Top of Listed entries
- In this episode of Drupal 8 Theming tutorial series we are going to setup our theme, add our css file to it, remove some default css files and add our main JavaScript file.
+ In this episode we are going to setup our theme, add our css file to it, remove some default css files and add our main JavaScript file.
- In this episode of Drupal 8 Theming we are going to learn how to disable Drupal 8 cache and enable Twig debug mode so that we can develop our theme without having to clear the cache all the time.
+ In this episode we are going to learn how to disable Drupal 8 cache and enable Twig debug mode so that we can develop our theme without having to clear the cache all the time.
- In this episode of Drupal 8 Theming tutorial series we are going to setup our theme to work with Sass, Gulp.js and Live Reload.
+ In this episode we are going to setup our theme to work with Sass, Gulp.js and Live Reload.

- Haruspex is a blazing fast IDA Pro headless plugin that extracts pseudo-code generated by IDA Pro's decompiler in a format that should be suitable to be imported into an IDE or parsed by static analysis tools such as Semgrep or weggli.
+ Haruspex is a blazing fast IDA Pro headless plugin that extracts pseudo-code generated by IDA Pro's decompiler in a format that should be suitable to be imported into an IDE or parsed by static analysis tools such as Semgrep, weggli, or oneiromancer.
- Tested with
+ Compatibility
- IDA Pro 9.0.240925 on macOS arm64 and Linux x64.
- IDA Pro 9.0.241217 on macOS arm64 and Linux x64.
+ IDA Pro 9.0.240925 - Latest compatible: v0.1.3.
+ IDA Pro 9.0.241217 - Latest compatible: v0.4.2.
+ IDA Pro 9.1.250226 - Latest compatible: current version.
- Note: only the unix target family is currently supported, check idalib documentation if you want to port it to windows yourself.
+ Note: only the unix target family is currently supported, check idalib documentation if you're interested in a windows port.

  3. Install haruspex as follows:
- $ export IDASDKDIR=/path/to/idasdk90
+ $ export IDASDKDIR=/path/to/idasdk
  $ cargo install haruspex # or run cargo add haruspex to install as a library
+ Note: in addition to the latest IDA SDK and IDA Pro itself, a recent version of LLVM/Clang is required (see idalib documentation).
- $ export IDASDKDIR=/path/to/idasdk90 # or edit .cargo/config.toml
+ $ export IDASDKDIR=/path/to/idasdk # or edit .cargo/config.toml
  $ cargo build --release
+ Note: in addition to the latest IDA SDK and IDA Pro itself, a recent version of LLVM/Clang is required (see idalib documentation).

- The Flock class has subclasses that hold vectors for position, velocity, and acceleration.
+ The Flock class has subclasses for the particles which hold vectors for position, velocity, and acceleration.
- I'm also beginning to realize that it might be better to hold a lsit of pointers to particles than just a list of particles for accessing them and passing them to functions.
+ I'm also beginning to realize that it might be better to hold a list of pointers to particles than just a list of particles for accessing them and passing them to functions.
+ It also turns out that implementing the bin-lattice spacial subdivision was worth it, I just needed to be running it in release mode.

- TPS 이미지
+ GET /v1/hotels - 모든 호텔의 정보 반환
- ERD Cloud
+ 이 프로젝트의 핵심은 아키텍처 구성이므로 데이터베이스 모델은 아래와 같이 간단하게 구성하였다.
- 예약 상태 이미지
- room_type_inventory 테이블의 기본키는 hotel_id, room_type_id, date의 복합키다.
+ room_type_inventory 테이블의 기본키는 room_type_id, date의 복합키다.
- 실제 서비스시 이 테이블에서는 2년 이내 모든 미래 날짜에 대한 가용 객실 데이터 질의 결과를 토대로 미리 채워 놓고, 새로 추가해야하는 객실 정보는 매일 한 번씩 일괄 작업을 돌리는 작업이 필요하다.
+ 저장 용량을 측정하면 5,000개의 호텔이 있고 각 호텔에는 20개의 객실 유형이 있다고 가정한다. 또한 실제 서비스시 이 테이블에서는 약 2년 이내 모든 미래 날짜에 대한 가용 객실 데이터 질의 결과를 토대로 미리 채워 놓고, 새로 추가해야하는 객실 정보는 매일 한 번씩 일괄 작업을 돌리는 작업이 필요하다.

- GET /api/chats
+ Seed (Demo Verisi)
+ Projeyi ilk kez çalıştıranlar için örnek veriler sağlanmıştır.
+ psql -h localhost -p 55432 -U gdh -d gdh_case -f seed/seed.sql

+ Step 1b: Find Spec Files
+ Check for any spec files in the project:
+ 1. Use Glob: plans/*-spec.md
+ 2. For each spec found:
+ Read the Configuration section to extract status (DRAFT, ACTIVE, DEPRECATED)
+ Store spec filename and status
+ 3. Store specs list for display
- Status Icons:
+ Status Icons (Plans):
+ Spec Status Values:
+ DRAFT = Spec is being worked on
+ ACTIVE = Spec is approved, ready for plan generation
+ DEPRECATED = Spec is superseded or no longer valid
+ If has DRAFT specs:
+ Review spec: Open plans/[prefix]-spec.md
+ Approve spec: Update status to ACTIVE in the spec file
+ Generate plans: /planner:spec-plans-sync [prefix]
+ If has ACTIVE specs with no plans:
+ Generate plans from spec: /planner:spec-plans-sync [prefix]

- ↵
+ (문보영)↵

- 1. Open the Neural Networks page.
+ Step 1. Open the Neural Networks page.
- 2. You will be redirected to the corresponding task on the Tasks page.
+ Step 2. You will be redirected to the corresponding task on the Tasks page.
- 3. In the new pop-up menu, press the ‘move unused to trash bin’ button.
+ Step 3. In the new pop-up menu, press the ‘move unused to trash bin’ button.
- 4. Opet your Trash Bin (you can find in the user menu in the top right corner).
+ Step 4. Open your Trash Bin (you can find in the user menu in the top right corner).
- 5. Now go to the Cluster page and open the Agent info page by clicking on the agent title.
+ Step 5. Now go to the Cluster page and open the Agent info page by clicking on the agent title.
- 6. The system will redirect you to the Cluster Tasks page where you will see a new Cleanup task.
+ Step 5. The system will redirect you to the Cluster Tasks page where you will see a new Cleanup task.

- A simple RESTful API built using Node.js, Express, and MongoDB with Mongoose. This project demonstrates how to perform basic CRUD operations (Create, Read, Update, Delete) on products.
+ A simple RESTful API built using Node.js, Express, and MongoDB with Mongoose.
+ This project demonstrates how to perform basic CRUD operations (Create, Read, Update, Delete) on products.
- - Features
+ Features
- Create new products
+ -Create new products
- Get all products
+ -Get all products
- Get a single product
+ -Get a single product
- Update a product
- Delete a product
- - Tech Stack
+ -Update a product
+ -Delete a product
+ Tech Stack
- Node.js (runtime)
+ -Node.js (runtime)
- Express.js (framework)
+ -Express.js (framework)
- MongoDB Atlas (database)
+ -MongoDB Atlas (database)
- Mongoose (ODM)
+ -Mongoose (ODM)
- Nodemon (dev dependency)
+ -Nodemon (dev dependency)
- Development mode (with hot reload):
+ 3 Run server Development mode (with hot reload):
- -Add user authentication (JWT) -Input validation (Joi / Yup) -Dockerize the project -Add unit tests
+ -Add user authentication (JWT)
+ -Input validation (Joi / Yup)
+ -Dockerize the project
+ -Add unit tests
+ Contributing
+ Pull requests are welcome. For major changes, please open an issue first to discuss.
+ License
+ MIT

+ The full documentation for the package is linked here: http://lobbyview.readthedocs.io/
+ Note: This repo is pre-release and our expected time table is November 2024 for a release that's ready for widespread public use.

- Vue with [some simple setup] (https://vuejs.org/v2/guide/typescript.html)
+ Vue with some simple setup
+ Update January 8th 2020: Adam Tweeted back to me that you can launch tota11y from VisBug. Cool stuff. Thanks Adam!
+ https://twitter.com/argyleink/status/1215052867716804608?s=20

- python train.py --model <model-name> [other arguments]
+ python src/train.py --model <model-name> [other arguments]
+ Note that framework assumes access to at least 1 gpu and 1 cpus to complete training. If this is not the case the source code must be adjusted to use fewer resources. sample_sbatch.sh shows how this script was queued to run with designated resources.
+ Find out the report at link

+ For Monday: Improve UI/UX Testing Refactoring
Bottom of Listed entries
* Exercise goal *
Give the data back exactly as it stands.

* Answer space *
- In this episode of Drupal 8 Theming tutorial series we are going to setup our theme, add our css file to it, remove some default css files and add our main JavaScript file.
+ In this episode we are going to setup our theme, add our css file to it, remove some default css files and add our main JavaScript file.
- In this episode of Drupal 8 Theming we are going to learn how to disable Drupal 8 cache and enable Twig debug mode so that we can develop our theme without having to clear the cache all the time.
+ In this episode we are going to learn how to disable Drupal 8 cache and enable Twig debug mode so that we can develop our theme without having to clear the cache all the time.
- In this episode of Drupal 8 Theming tutorial series we are going to setup our theme to work with Sass, Gulp.js and Live Reload.
+ In this episode we are going to setup our theme to work with Sass, Gulp.js and Live Reload.

- Haruspex is a blazing fast IDA Pro headless plugin that extracts pseudo-code generated by IDA Pro's decompiler in a format that should be suitable to be imported into an IDE or parsed by static analysis tools such as Semgrep or weggli.
+ Haruspex is a blazing fast IDA Pro headless plugin that extracts pseudo-code generated by IDA Pro's decompiler in a format that should be suitable to be imported into an IDE or parsed by static analysis tools such as Semgrep, weggli, or oneiromancer.
- Tested with
+ Compatibility
- IDA Pro 9.0.240925 on macOS arm64 and Linux x64.
- IDA Pro 9.0.241217 on macOS arm64 and Linux x64.
+ IDA Pro 9.0.240925 - Latest compatible: v0.1.3.
+ IDA Pro 9.0.241217 - Latest compatible: v0.4.2.
+ IDA Pro 9.1.250226 - Latest compatible: current version.
- Note: only the unix target family is currently supported, check idalib documentation if you want to port it to windows yourself.
+ Note: only the unix target family is currently supported, check idalib documentation if you're interested in a windows port.

  3. Install haruspex as follows:
- $ export IDASDKDIR=/path/to/idasdk90
+ $ export IDASDKDIR=/path/to/idasdk
  $ cargo install haruspex # or run cargo add haruspex to install as a library
+ Note: in addition to the latest IDA SDK and IDA Pro itself, a recent version of LLVM/Clang is required (see idalib documentation).
- $ export IDASDKDIR=/path/to/idasdk90 # or edit .cargo/config.toml
+ $ export IDASDKDIR=/path/to/idasdk # or edit .cargo/config.toml
  $ cargo build --release
+ Note: in addition to the latest IDA SDK and IDA Pro itself, a recent version of LLVM/Clang is required (see idalib documentation).

- The Flock class has subclasses that hold vectors for position, velocity, and acceleration.
+ The Flock class has subclasses for the particles which hold vectors for position, velocity, and acceleration.
- I'm also beginning to realize that it might be better to hold a lsit of pointers to particles than just a list of particles for accessing them and passing them to functions.
+ I'm also beginning to realize that it might be better to hold a list of pointers to particles than just a list of particles for accessing them and passing them to functions.
+ It also turns out that implementing the bin-lattice spacial subdivision was worth it, I just needed to be running it in release mode.

- TPS 이미지
+ GET /v1/hotels - 모든 호텔의 정보 반환
- ERD Cloud
+ 이 프로젝트의 핵심은 아키텍처 구성이므로 데이터베이스 모델은 아래와 같이 간단하게 구성하였다.
- 예약 상태 이미지
- room_type_inventory 테이블의 기본키는 hotel_id, room_type_id, date의 복합키다.
+ room_type_inventory 테이블의 기본키는 room_type_id, date의 복합키다.
- 실제 서비스시 이 테이블에서는 2년 이내 모든 미래 날짜에 대한 가용 객실 데이터 질의 결과를 토대로 미리 채워 놓고, 새로 추가해야하는 객실 정보는 매일 한 번씩 일괄 작업을 돌리는 작업이 필요하다.
+ 저장 용량을 측정하면 5,000개의 호텔이 있고 각 호텔에는 20개의 객실 유형이 있다고 가정한다. 또한 실제 서비스시 이 테이블에서는 약 2년 이내 모든 미래 날짜에 대한 가용 객실 데이터 질의 결과를 토대로 미리 채워 놓고, 새로 추가해야하는 객실 정보는 매일 한 번씩 일괄 작업을 돌리는 작업이 필요하다.

- GET /api/chats
+ Seed (Demo Verisi)
+ Projeyi ilk kez çalıştıranlar için örnek veriler sağlanmıştır.
+ psql -h localhost -p 55432 -U gdh -d gdh_case -f seed/seed.sql

+ Step 1b: Find Spec Files
+ Check for any spec files in the project:
+ 1. Use Glob: plans/*-spec.md
+ 2. For each spec found:
+ Read the Configuration section to extract status (DRAFT, ACTIVE, DEPRECATED)
+ Store spec filename and status
+ 3. Store specs list for display
- Status Icons:
+ Status Icons (Plans):
+ Spec Status Values:
+ DRAFT = Spec is being worked on
+ ACTIVE = Spec is approved, ready for plan generation
+ DEPRECATED = Spec is superseded or no longer valid
+ If has DRAFT specs:
+ Review spec: Open plans/[prefix]-spec.md
+ Approve spec: Update status to ACTIVE in the spec file
+ Generate plans: /planner:spec-plans-sync [prefix]
+ If has ACTIVE specs with no plans:
+ Generate plans from spec: /planner:spec-plans-sync [prefix]

- ↵
+ (문보영)↵

- 1. Open the Neural Networks page.
+ Step 1. Open the Neural Networks page.
- 2. You will be redirected to the corresponding task on the Tasks page.
+ Step 2. You will be redirected to the corresponding task on the Tasks page.
- 3. In the new pop-up menu, press the ‘move unused to trash bin’ button.
+ Step 3. In the new pop-up menu, press the ‘move unused to trash bin’ button.
- 4. Opet your Trash Bin (you can find in the user menu in the top right corner).
+ Step 4. Open your Trash Bin (you can find in the user menu in the top right corner).
- 5. Now go to the Cluster page and open the Agent info page by clicking on the agent title.
+ Step 5. Now go to the Cluster page and open the Agent info page by clicking on the agent title.
- 6. The system will redirect you to the Cluster Tasks page where you will see a new Cleanup task.
+ Step 5. The system will redirect you to the Cluster Tasks page where you will see a new Cleanup task.

- A simple RESTful API built using Node.js, Express, and MongoDB with Mongoose. This project demonstrates how to perform basic CRUD operations (Create, Read, Update, Delete) on products.
+ A simple RESTful API built using Node.js, Express, and MongoDB with Mongoose.
+ This project demonstrates how to perform basic CRUD operations (Create, Read, Update, Delete) on products.
- - Features
+ Features
- Create new products
+ -Create new products
- Get all products
+ -Get all products
- Get a single product
+ -Get a single product
- Update a product
- Delete a product
- - Tech Stack
+ -Update a product
+ -Delete a product
+ Tech Stack
- Node.js (runtime)
+ -Node.js (runtime)
- Express.js (framework)
+ -Express.js (framework)
- MongoDB Atlas (database)
+ -MongoDB Atlas (database)
- Mongoose (ODM)
+ -Mongoose (ODM)
- Nodemon (dev dependency)
+ -Nodemon (dev dependency)
- Development mode (with hot reload):
+ 3 Run server Development mode (with hot reload):
- -Add user authentication (JWT) -Input validation (Joi / Yup) -Dockerize the project -Add unit tests
+ -Add user authentication (JWT)
+ -Input validation (Joi / Yup)
+ -Dockerize the project
+ -Add unit tests
+ Contributing
+ Pull requests are welcome. For major changes, please open an issue first to discuss.
+ License
+ MIT

+ The full documentation for the package is linked here: http://lobbyview.readthedocs.io/
+ Note: This repo is pre-release and our expected time table is November 2024 for a release that's ready for widespread public use.

- Vue with [some simple setup] (https://vuejs.org/v2/guide/typescript.html)
+ Vue with some simple setup
+ Update January 8th 2020: Adam Tweeted back to me that you can launch tota11y from VisBug. Cool stuff. Thanks Adam!
+ https://twitter.com/argyleink/status/1215052867716804608?s=20

- python train.py --model <model-name> [other arguments]
+ python src/train.py --model <model-name> [other arguments]
+ Note that framework assumes access to at least 1 gpu and 1 cpus to complete training. If this is not the case the source code must be adjusted to use fewer resources. sample_sbatch.sh shows how this script was queued to run with designated resources.
+ Find out the report at link

+ For Monday: Improve UI/UX Testing Refactoring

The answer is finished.